Несколько раз говорил я знакомым мужикам, чтоб они прислали кого-нибудь выкосить двор и сад при даче — они за лето сильно заросли травой, — и всякий раз мне говорили: "хорошо, ладно, придем или пришлем"; но так как пора работы была горячая, то отрываться от нее для такого ничтожного дела, как косьба сада, было не из чего. "Успеется". Но вот однажды в ворота дачи вошел человек, неся на плече косу; повидимому, это был представитель той деревенской голи, которой так много теперь возвращается из столиц в деревни, с пьяными синяками по всему лицу, без копейки и иногда буквально без одежи, если не считать рубахи и штанов за единственную одежду, прикрывающую от непогоды. Роста он был высокого, в кости широк, но худ и вял, хоть и молод. При первом же взгляде на его лицо, носившее следы пьянства и болезни, нетрудно было видеть, что он только что продолжительно хворал. Голос, лазаретный цвет лица, голова, обстриженная под гребенку и местами совершенно облезлая, и какие-то розовые язвы, как бы чуть-чуть затянутые кожей, говорили, что он был болен крепко и притом нехорошо… (Я предупреждал читателей насчет непривлекательных подробностей и еще раз предупреждаю.) Сняв рыжий рваный куртуз и обнажив больную голову, он сказал, что прослышал насчет косьбы, и просил ему дать эту работу. "Что пожалуешь… — сказал он относительно цены. — Какая это работа!.. Нешто такие работы работывали?.. Теперь и косы-то вот нет". Коса была со сломанною ручкой, и лезвие ее, почерневшее от сырой травы, было тонко и глубоко выедено бруском: видно, что коса много послужила на своем веку.

Стал он косить.

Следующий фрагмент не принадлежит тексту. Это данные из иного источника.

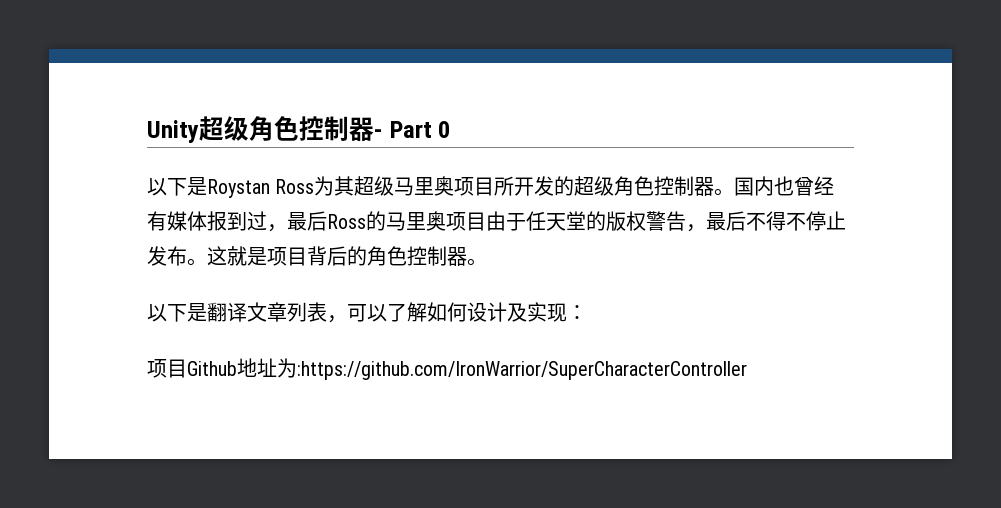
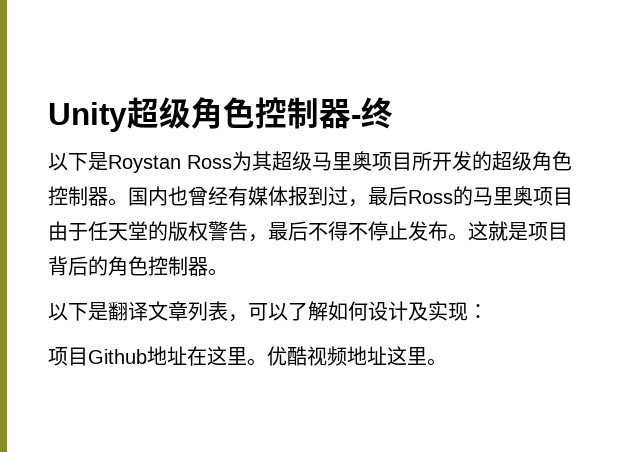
[389,121,451,138] Part 0 -> [361,97,393,129] 终
[277,358,747,380] 为:https://github.com/IronWarrior/SuperCharacterController -> [187,346,447,366] 在这里。优酷视频地址这里。

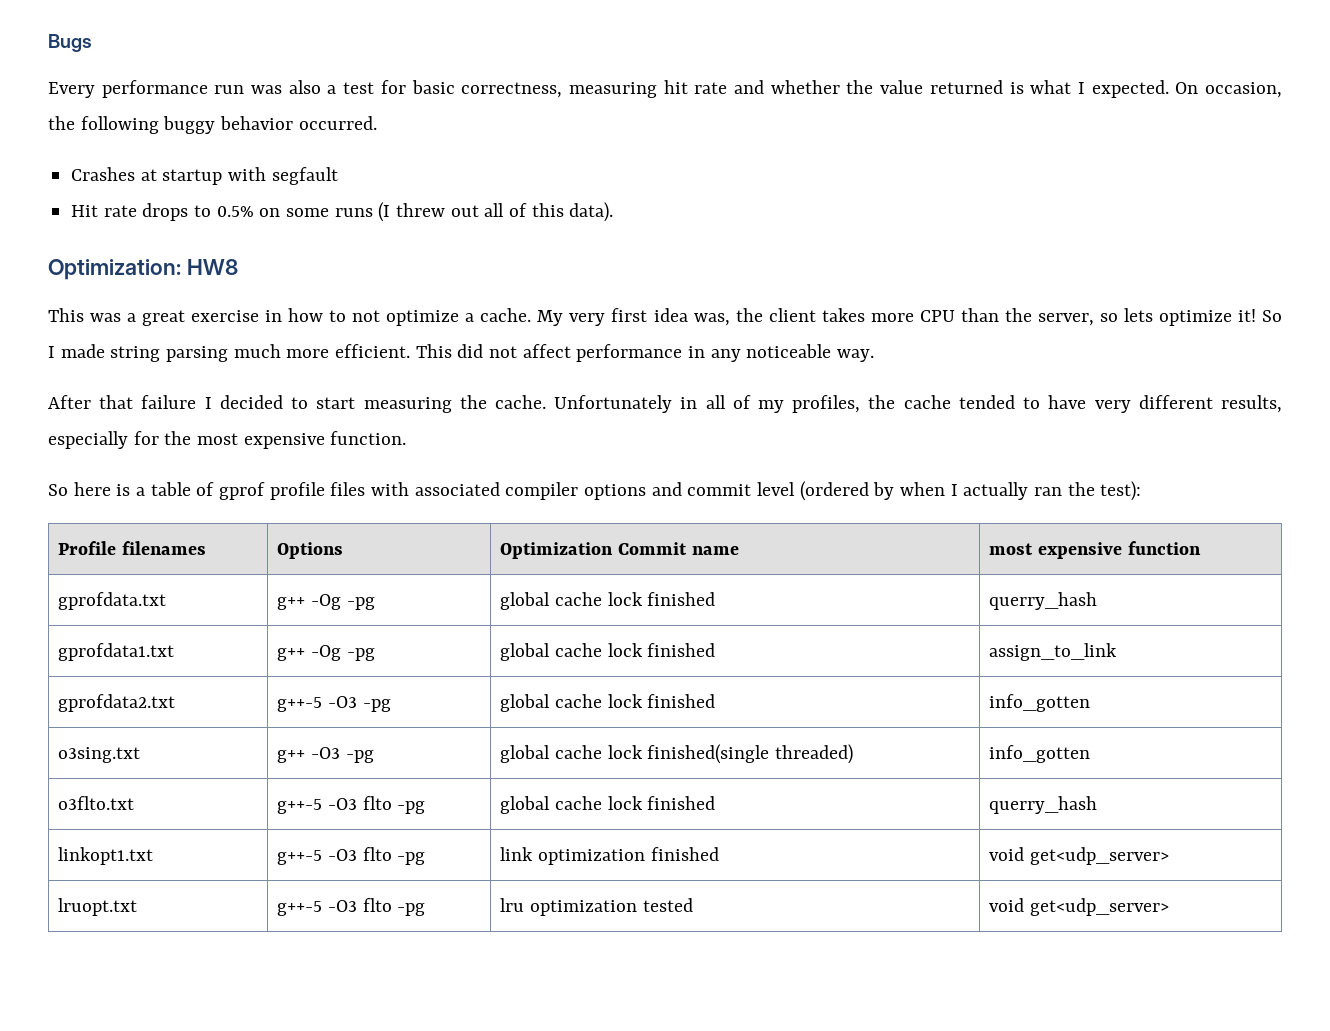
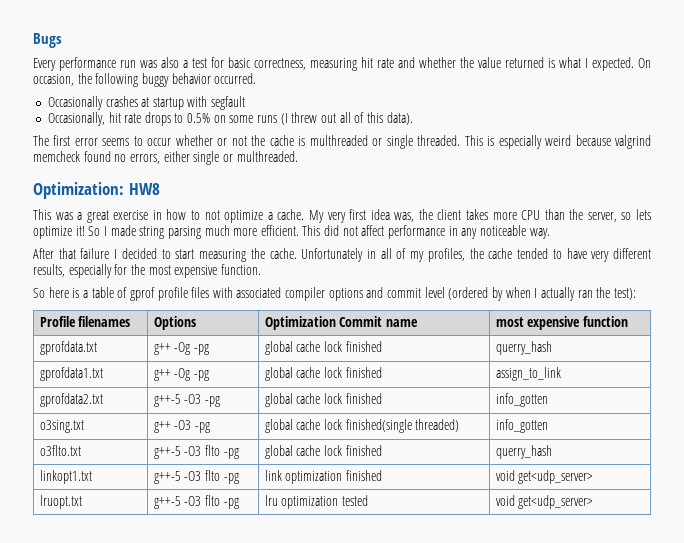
[71,167,136,181] Crashes -> [47,96,138,110] Occasionally crashes
[71,205,99,217] Hit -> [47,112,121,126] Occasionally, hit
(614, 212) none -> [33,135,652,149] [33,151,298,165] // The first error seems to occur whether or not the cache is multhreaded or single threaded. This is especially weird because valgrind memcheck found no errors, either single or multhreaded.

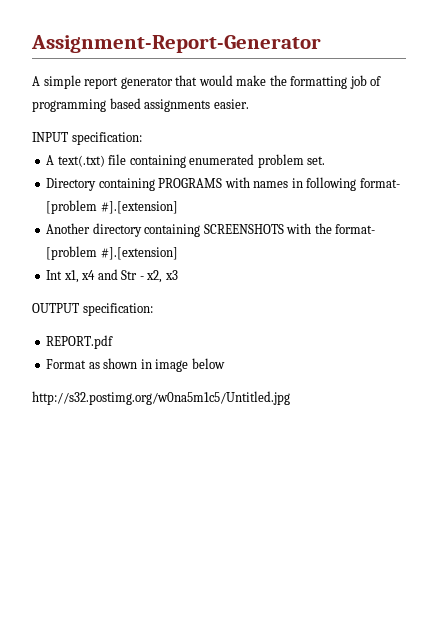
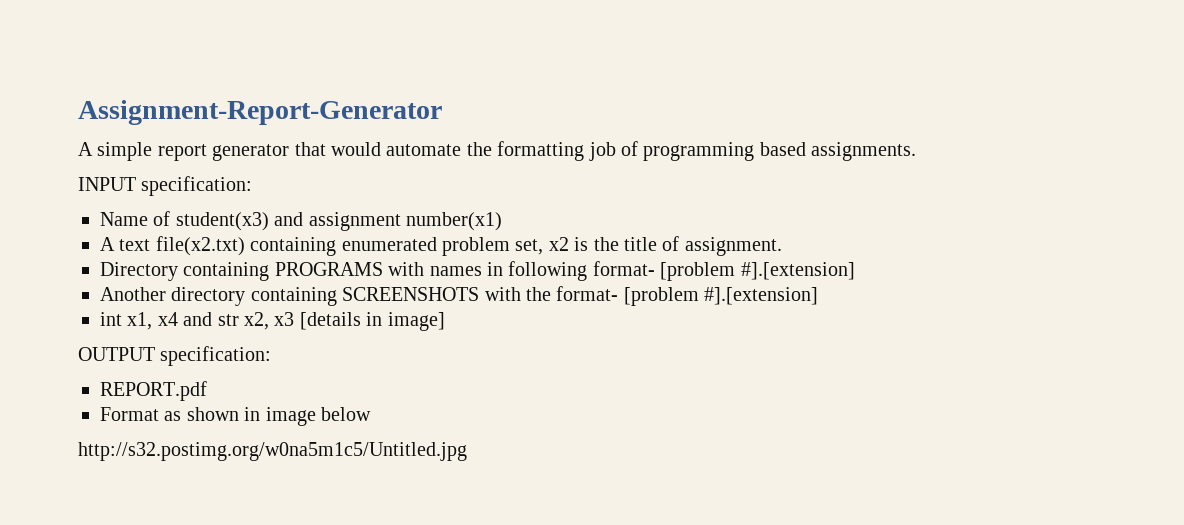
[236,75,267,86] make -> [386,144,462,156] automate
[144,99,249,112] assignments easier. -> [811,142,917,161] assignments.
[46,154,127,167] // A text(.txt) file -> [100,211,502,231] [100,236,245,256] // Name of student(x3) and assignment number(x1) // A text file(x2.txt)
[307,156,326,165] set. -> [515,236,782,256] set, x2 is the title of assignment.
[46,270,63,280] Int -> [100,312,122,326] int
[121,270,144,280] Str - -> [217,314,239,326] str
(178, 275) none -> [299,312,445,331] [details in image]

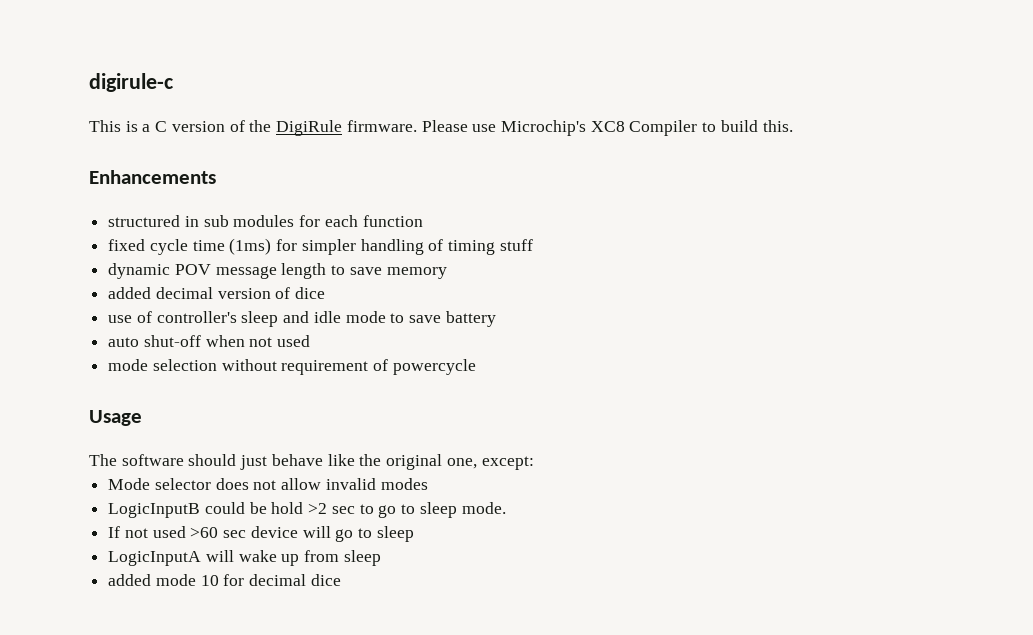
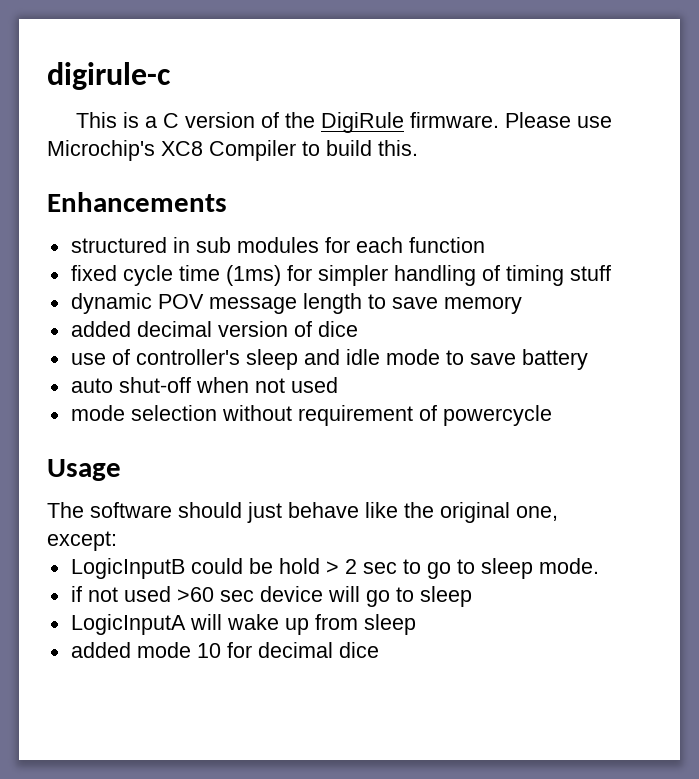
[108,478,428,490] // Mode selector does not allow invalid modes -> (117, 541) none
[308,503,328,514] >2 -> [325,559,357,574] > 2
[108,526,121,538] If -> [70,586,82,602] if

Косил плохо, хоть и с жаром принялся за работу: видно было, что он разучился, если и умел, и что недавняя болезнь ослабила его силы. С двух-трех взмахов покраснел, вспотел и уж вытирал лоб. И все время он говорил, что "так ли кашивали!.. Первый косак был… А теперь и косу-то занял у людей, и то насилу-насилу дали — хоть помирай". Разговорились мы, и скоро оказалось, что это тот самый Михайло, пьяница петербургский, про которого говорил старшина и сестру которого увезли в лазарет. Эта куча больных, и битых, и пьяных людей — без кола, без двора и без хлеба — невольно заставила меня подробнее расспросить о причине расстройства их семейства, и вот что об этом рассказал мне Михаиле.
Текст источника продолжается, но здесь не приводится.